(Content revision data)
------------------------------------------------

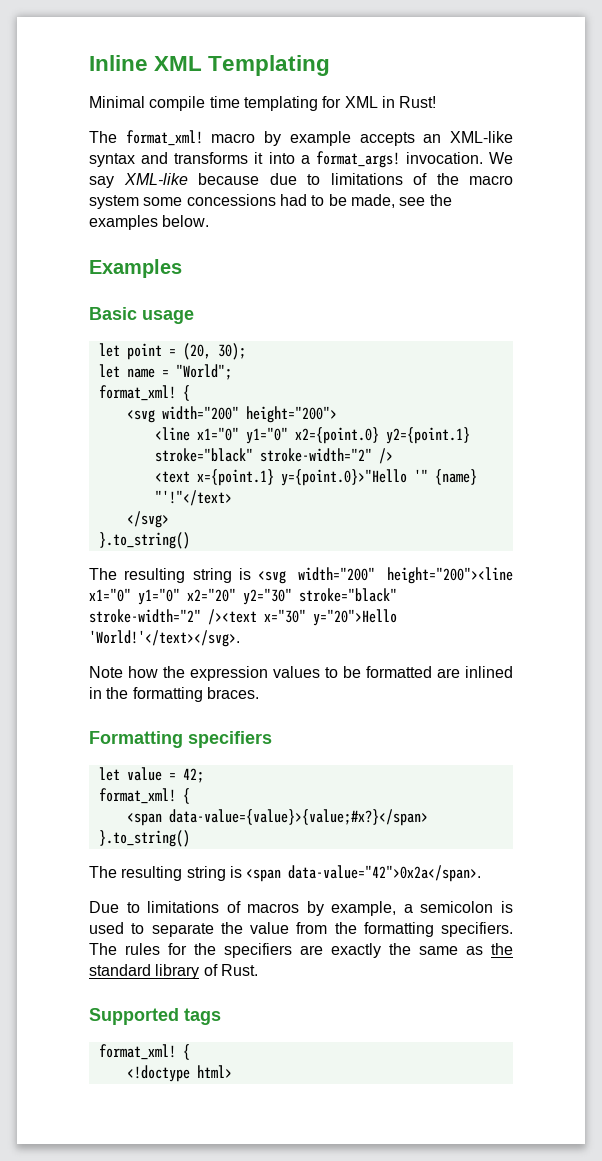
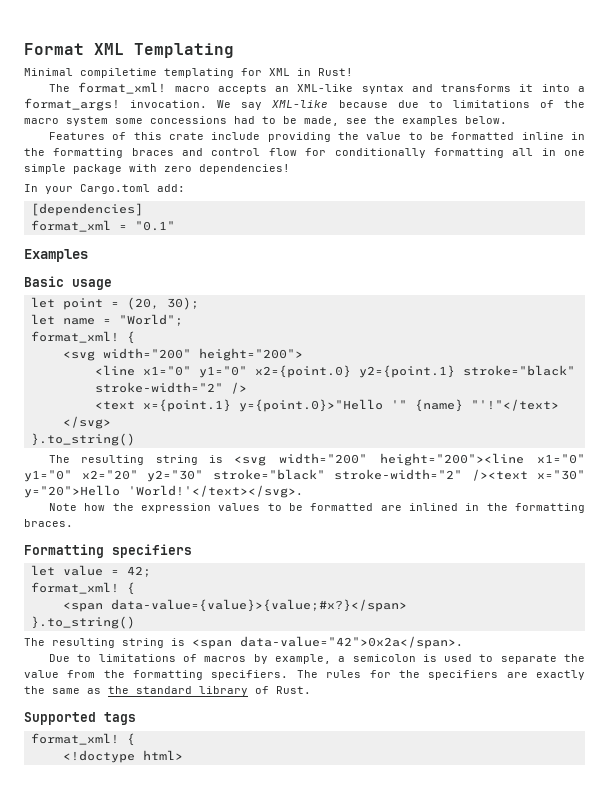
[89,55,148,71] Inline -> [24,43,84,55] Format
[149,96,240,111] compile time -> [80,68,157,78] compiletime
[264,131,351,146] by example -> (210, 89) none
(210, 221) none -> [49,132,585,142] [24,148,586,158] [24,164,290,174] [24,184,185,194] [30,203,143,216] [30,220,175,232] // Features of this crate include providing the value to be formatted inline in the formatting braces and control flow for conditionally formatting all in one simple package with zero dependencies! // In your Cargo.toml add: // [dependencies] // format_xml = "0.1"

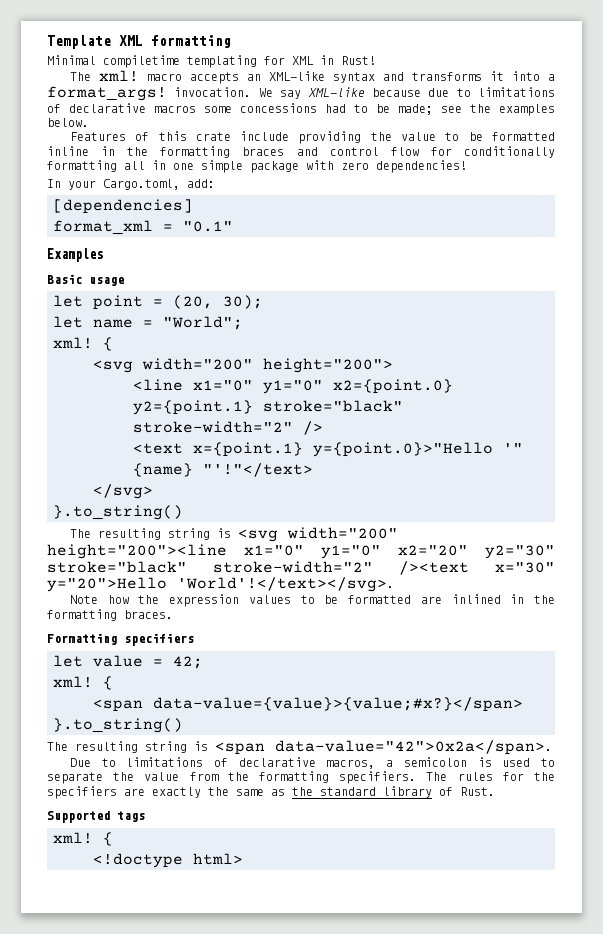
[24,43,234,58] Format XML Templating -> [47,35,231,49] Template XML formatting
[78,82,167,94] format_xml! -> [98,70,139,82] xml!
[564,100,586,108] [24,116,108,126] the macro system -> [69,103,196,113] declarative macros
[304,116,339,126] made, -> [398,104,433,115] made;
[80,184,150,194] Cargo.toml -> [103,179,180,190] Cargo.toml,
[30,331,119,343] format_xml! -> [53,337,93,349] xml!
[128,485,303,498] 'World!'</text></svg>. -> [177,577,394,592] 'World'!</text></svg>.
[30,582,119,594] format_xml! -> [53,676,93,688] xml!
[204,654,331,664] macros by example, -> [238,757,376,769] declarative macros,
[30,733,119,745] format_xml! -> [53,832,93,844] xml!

------------------------------------------------

* EXERCISE OBJECTIVE *
Show, from the records above, every line that includes "macros".

* REPLY TO THE EXERCISE *
[564,100,586,108] [24,116,108,126] the macro system -> [69,103,196,113] declarative macros
[204,654,331,664] macros by example, -> [238,757,376,769] declarative macros,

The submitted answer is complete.